··· Data for this task ···

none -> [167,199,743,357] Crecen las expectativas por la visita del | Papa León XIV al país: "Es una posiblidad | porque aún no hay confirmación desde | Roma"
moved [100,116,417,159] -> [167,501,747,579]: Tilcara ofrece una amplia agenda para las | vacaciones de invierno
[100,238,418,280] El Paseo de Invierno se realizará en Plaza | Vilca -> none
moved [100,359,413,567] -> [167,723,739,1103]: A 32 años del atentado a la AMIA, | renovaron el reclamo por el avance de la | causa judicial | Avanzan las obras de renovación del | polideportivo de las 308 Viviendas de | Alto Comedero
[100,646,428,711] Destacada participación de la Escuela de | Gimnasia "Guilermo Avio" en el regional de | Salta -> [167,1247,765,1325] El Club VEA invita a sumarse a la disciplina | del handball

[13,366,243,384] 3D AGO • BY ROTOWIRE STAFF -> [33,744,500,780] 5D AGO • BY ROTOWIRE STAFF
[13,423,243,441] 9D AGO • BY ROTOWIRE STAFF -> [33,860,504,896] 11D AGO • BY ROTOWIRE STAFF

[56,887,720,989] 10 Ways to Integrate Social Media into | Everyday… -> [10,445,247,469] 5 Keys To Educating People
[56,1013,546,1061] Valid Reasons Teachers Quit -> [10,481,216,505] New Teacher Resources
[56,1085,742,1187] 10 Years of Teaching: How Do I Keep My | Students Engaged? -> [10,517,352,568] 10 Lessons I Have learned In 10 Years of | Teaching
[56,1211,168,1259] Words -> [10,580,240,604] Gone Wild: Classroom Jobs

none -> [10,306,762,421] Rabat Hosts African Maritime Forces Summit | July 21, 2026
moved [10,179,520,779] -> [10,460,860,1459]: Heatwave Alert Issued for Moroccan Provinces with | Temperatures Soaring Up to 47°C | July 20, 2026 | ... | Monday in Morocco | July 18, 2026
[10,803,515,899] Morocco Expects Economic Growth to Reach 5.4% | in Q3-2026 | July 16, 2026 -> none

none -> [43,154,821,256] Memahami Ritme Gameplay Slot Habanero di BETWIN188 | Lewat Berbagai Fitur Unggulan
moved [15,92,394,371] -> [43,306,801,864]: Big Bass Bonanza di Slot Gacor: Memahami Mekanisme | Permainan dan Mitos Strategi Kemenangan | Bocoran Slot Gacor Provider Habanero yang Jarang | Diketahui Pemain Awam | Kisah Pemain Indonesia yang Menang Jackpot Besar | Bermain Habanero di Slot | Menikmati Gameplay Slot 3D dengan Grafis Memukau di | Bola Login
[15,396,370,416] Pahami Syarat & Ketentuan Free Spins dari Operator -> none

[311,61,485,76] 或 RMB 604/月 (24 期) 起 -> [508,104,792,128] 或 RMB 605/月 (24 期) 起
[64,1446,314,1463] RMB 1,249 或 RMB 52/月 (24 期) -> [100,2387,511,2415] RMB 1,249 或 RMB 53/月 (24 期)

···

* Task statement *
Report every line in the data that holds "STAFF", copying each one.

* Solution to this exercise *
[13,366,243,384] 3D AGO • BY ROTOWIRE STAFF -> [33,744,500,780] 5D AGO • BY ROTOWIRE STAFF
[13,423,243,441] 9D AGO • BY ROTOWIRE STAFF -> [33,860,504,896] 11D AGO • BY ROTOWIRE STAFF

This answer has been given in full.